Lol, gotta love Lea.
I can’t help but agree 100% with her comment. You can’t possibly express this any more concisely and effectively than she did.
It’s like that: The REALLY good CSS frontend guys are non programmers. It’s people coming from a design background. This will never change. If frontend visual quality is a topic, there is always a simple context needed, where styles can be applied without messing with too much dev environments, dependencies and co.
It’s not that the really good CSS frontend guys are ALWAYS non-programmers. Plenty of us have learned to program in order to supplement CSS values with things like function returns among other things. As I said earlier, it’s much easier to teach programming to a CSS design person than it is to teach the craft of design/typography to programmers who write in functional languages.
My experience is that functional programmers are often frustrated by the inability to write functions in CSS. Add in rules of inheritance and the cascade and the fact that programmers don’t think in terms of something akin to Atomic design the driver of the main functionality they are trying to produce and you wind up with frustrated programmers who more often than not, relegate the CSS back to the people who have the patience to deal with the rules of the cascade. BTW – I think Luke W.’s Atomic design is the closest thing to the cascade as any methodology I’ve seen out there.
Jean, I am in the same boat.. I code jQuery stuff, I know basic OOP, I mess around with vagrant, symfony, precompilers, functions, mixins, agile processes and so on. Still I would not consider myself a “programmer”, as I know and meet a lot of “real” programmers in the 14 years I work on this business. The problem is, hardcore backend guys learn CSS/LESS/SASS in a afternoon and then they think they know anything about look and feel or design principles. Doesn’t work like that :) I currently mentored a very big project done by a couple of very intelligent programmers for a big swiss bank. The project was totally stuck. They used tons of very intelligent and complicated LESS mixins as example, everything was totally over structured and over-engineered to the point, they actually completely lost overview. Basically – it was great and would scale in theory, but it was not possible to handle anymore by humans :)

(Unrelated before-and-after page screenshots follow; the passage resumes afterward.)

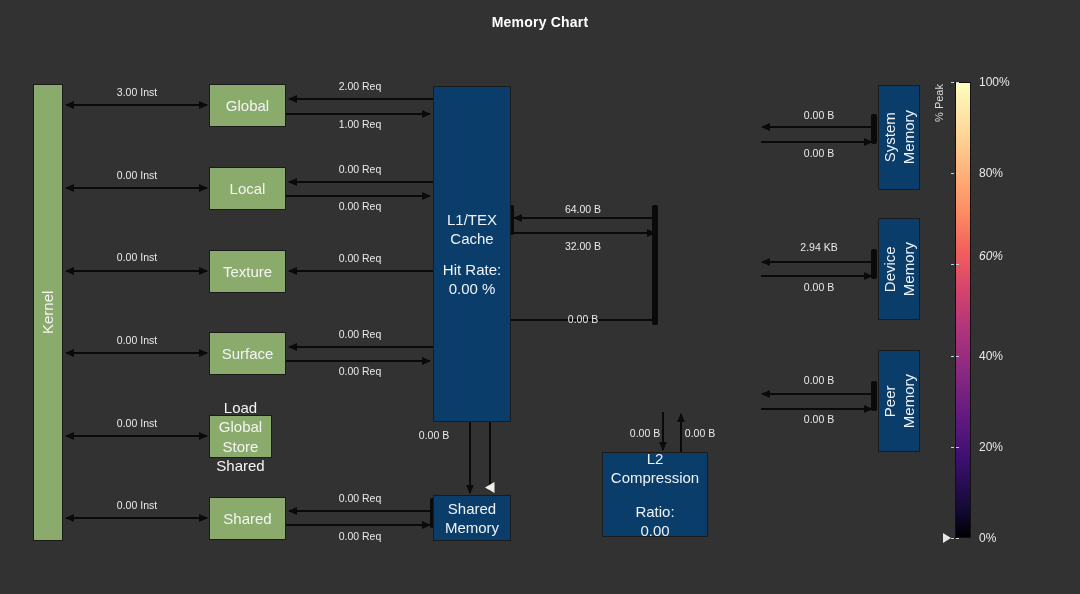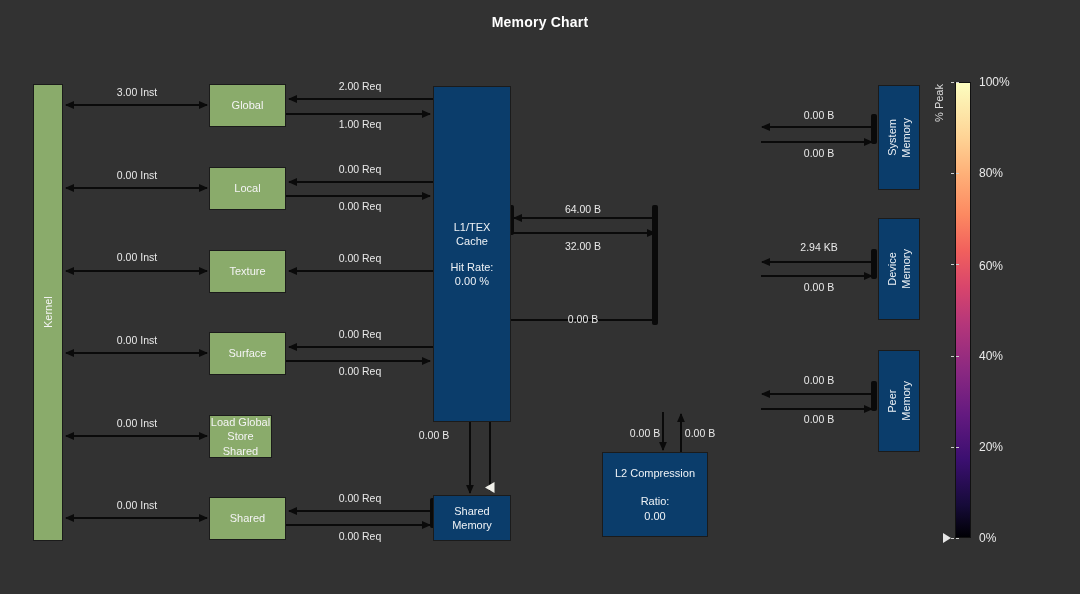--- a/index.html
+++ b/index.html
@@ -24,21 +24,21 @@
     letter-spacing:.2px;
   }
 
   .node{
     position:absolute;
     box-sizing:border-box;
     display:flex;
     align-items:center;
     justify-content:center;
     text-align:center;
-    font-size:11px;
+    font-size:15px;
     line-height:1.28;
     color:#f2f2f2;
     border:1px solid #1b1b1b;
   }
   .green{ background:#8aab6b; color:#f4f4f4; }
   .blue{  background:#0b3d6b; color:#eef2f6; }
 
   .vert{
     writing-mode:vertical-rl;
     transform:rotate(180deg);
@@ -351,21 +351,21 @@
 
     <div class="cb-tick" style="top:0px;"></div>
     <div class="cb-tick" style="top:91px;"></div>
     <div class="cb-tick" style="top:182px;"></div>
     <div class="cb-tick" style="top:274px;"></div>
     <div class="cb-tick" style="top:365px;"></div>
     <div class="cb-tick" style="top:456px;"></div>
 
     <div class="cb-lab" style="top:0px;">100%</div>
     <div class="cb-lab" style="top:91px;">80%</div>
-    <div class="cb-lab" style="top:184px;">60%</div>
+    <div class="cb-lab" style="top:174px;font-style:italic;">60%</div>
     <div class="cb-lab" style="top:274px;">40%</div>
     <div class="cb-lab" style="top:365px;">20%</div>
     <div class="cb-lab" style="top:456px;">0%</div>
 
     <div class="cb-marker" style="top:456px;"></div>
   </div>
 
 </div>
 
 </body></html>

Btw: project was built around atomic design and patternlab by Brad Frost – sadly to say it totally didn’t worked out well for a project that size. I am sure it’s a brilliant concept, but there where endless discussion how to structure things. One reason more the project got stuck. I was hired as a Bootstrap/Frontend specialist. They expected to hear some magic coding tricks from me to solve their problems, but was actually helped in the project was a big chunk of pragmatism.
@André – Your mileage will vary with any methodology depending on how it’s applied, and the inner workings of the people who apply it.
Yes. There are programmers out there who can write beautiful, creative code. No one can read it but them. At least not without studying the code for 6 weeks to figure out what the heck they did.
That’s where the dose of pragmatism and best practices is required. Methodologies need rules around how far you down the rabbit hole you go, and rules about writing code such that developers following your footsteps will be able to at minimum, maintain the code, and at maximum write new code following the same rules.
The most important part of pragmatism is to help people understand why over-engineering or over-building a solution is not going to help anyone in the long run.
The main reason why I keep an eye on CSS-alternatives –GSS, PostCSS— is that I think CSS still feels flawed to me. A lot of stuff is overly complicated (centering stuff, hello?) and it feels like that is for historic reasons only. I’d basically be happy with a CSS rewritten from scratch, but I wouldn’t mind some of the flexibility those CSS-alternatives seem to offer.
Inline styles, doing styles in javascript, changing the DOM from js by adding html elements? Whatever happened to the concept of separation of concerns?
I can see how it could be deemed useful in large applications to work with CSS the “React” way, but I also can’t see past the chaos that would result from writing CSS inline…it just feels wrong!